Invited Seminar at CES on 26 April 2023 at 3:00 pm titled "On the Trail of an American Mastodon" by Daniel C. Fisher  from Claude W. Hibbard Collegiate Professor of Paleontology, Professor of Earth and Environmental Sciences, Professor of Ecology and Evol

Share this story on

Facebook icon Twitter icon
Topic: 
On the Trail of an American Mastodon
Speaker: 
Daniel C. Fisher , Claude W. Hibbard Collegiate Professor of Paleontology, Professor of Earth and Environmental Sciences, Professor of Ecology and Evolutionary Biology and Curator, Paleontology Museum, College of Literature, Science, and the Arts, University of Michigan
Date & Time: 
26 Apr 2023 - 3:00pm
Event Type: 
Invited Seminar
Venue: 
CES Seminar Hall, 3rd Floor, Biological Sciences Building
Coffee/Tea: 
Before the talk
Abstract:

Biologists trying to understand extinct animals typically use rare clues to form tentative inferences. Reconstructing the past is always challenging but analyzing the structure and composition of features that grow continuously sometimes yields evidence of life conditions in chemical and isotopic traces. In this way, we can retrieve records of maturation and behavior archived in mineralized layers of tusks of mastodons (elephant relatives), allowing us to follow a single individual for years, across entire landscapes. For the first time, we identify seasonal migratory behavior that may have been key to meeting the challenges of reproduction near the end of the last Ice Age. We reveal here the story of one mastodon’s struggles and victories, from adolescence to the mating-season battle that ultimately claimed his life.

Speaker Bio: 
Daniel C. Fisher completed undergraduate and graduate work in Geological Sciences at Harvard University (PhD, 1975) and joined the faculty in Geological Sciences at the University of Rochester. In 1979, he moved to the University of Michigan’s Department of Geological Sciences (now Earth & Environmental Sciences) and Museum of Paleontology, where he is now the Claude W. Hibbard Collegiate Professor of Paleontology. Shortly after arriving in Michigan, Fisher was called to several sites where remains of mastodons had been discovered.
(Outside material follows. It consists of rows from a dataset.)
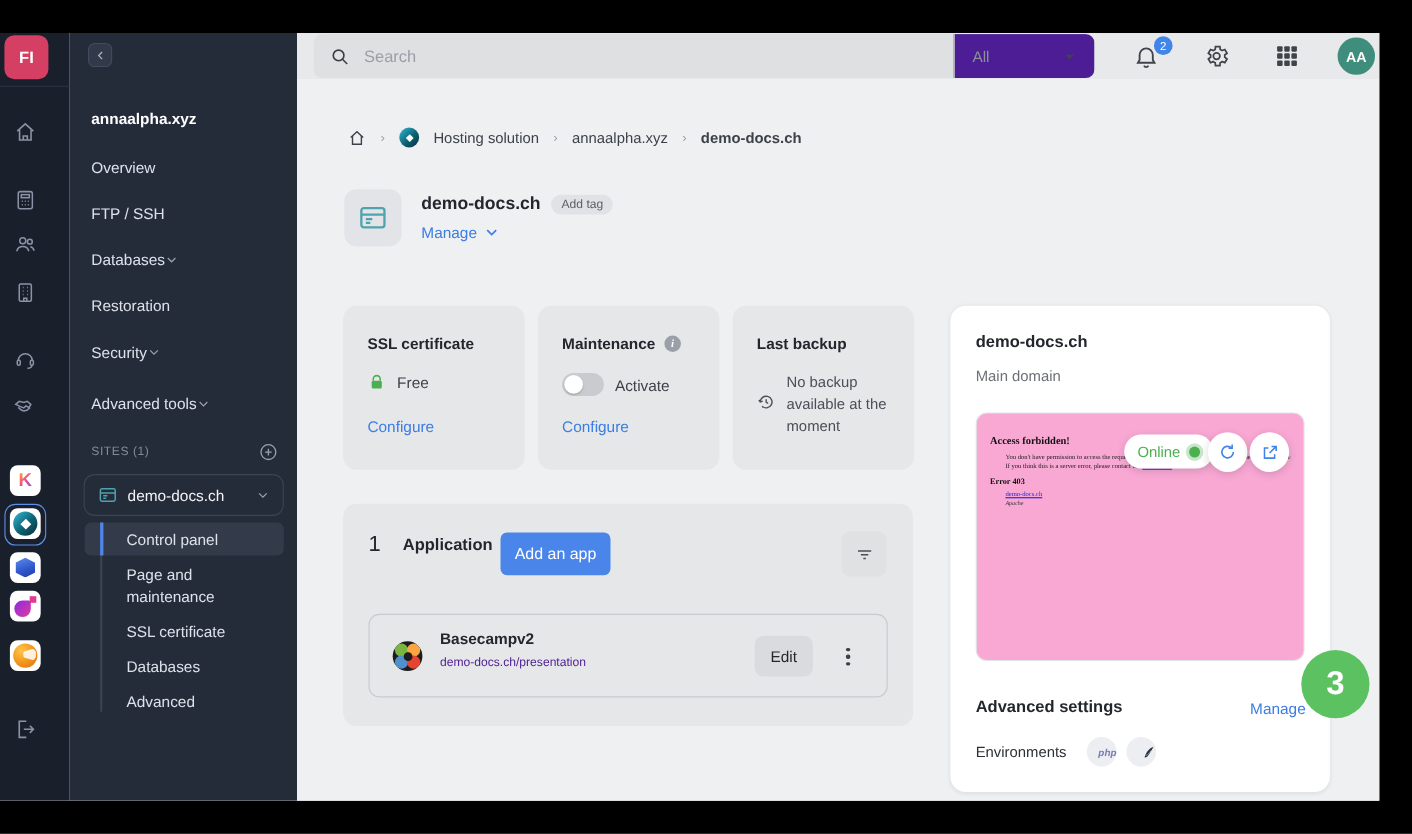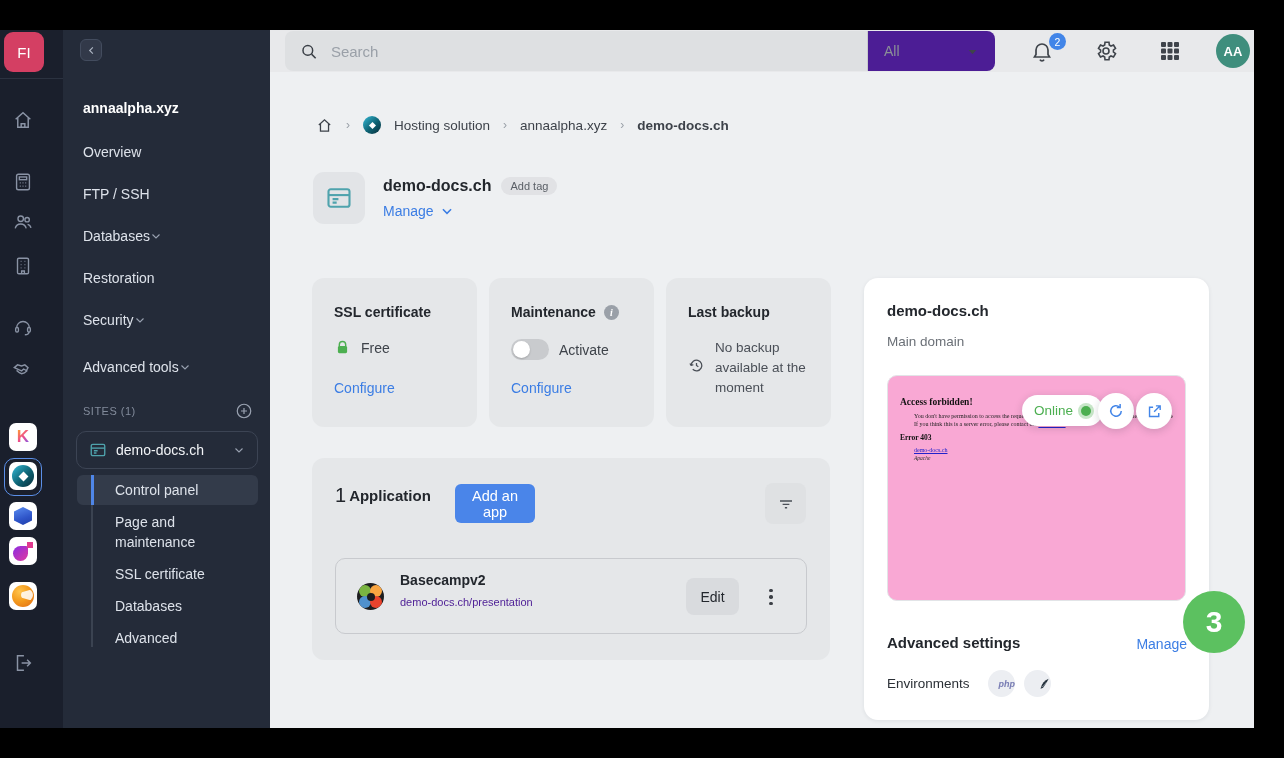"FI" .rail .logo { font-weight: normal -> bold }
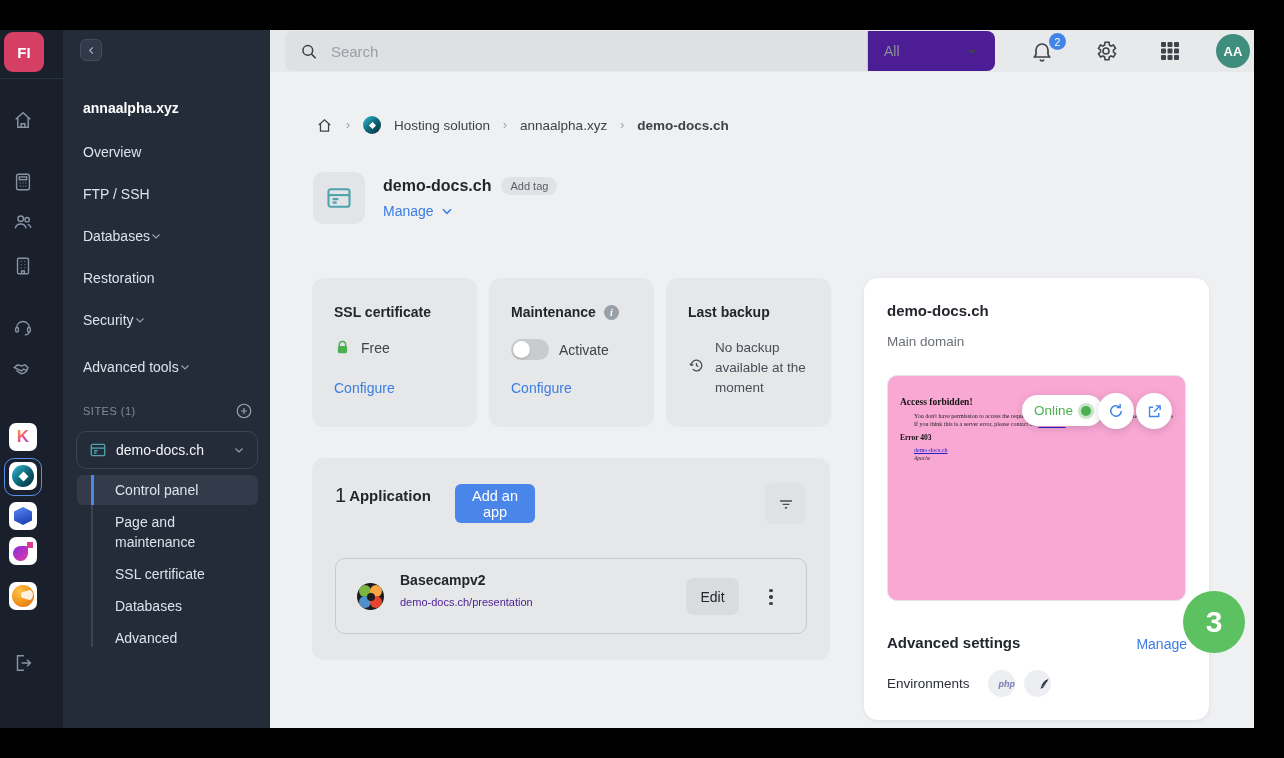"Application" .app-label { margin-left: 3px -> 20px }
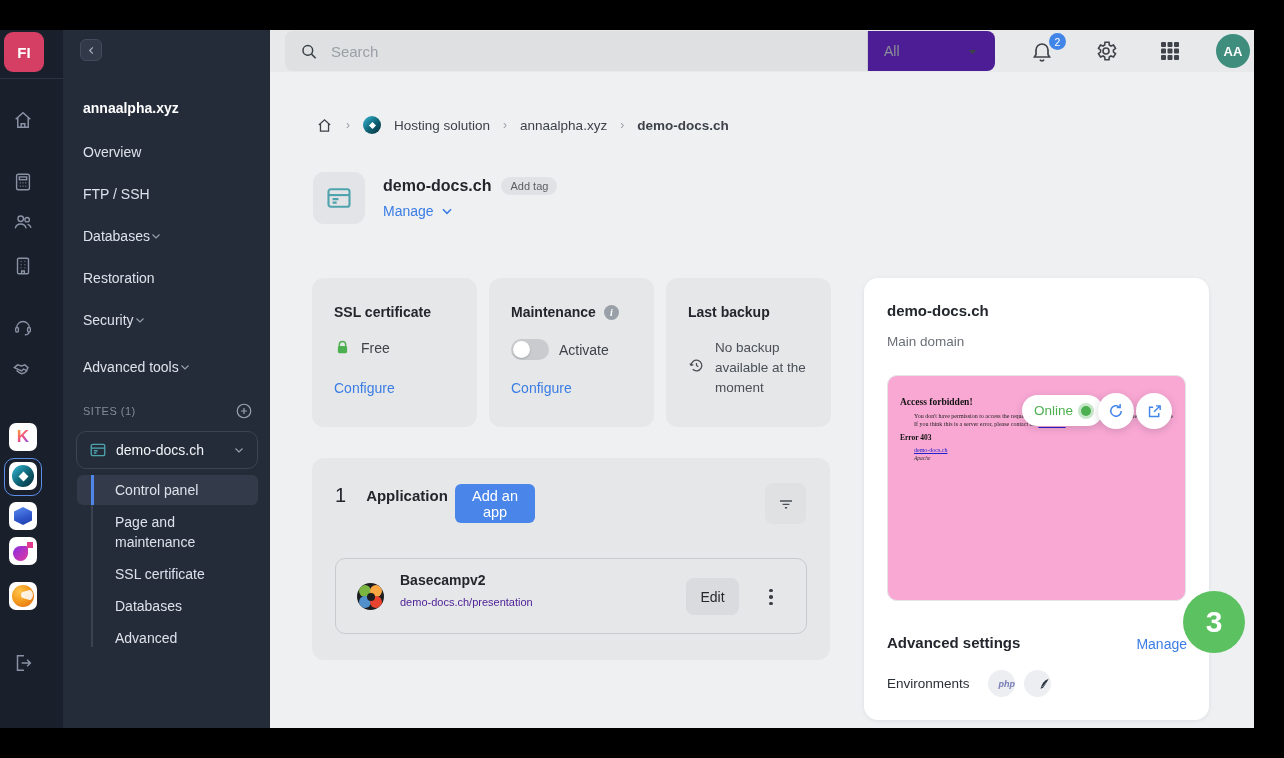"Add an app" .add-btn { width: 80px -> 100px }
Evidence at these sites suggested that humans had processed carcasses to remove meat and other materials, sparking his interest in whether human activity had contributed to the late Ice Age extinction of mastodons and mammoths. Fisher’s recent studies of this problem focus on using data on the structure and composition of mastodon and mammoth tusks to reconstruct aspects of their behavior, growth history, nutritional status, reproductive biology, and response to environmental conditions. While still engaged in work on North American material, he has expanded his research to include woolly mammoths in northern Siberia. This arctic perspective, involving spectacular specimens recovered from permafrost, is adding new insights to our understanding of proboscidean paleobiology, climate change, and the late Ice Age extinction.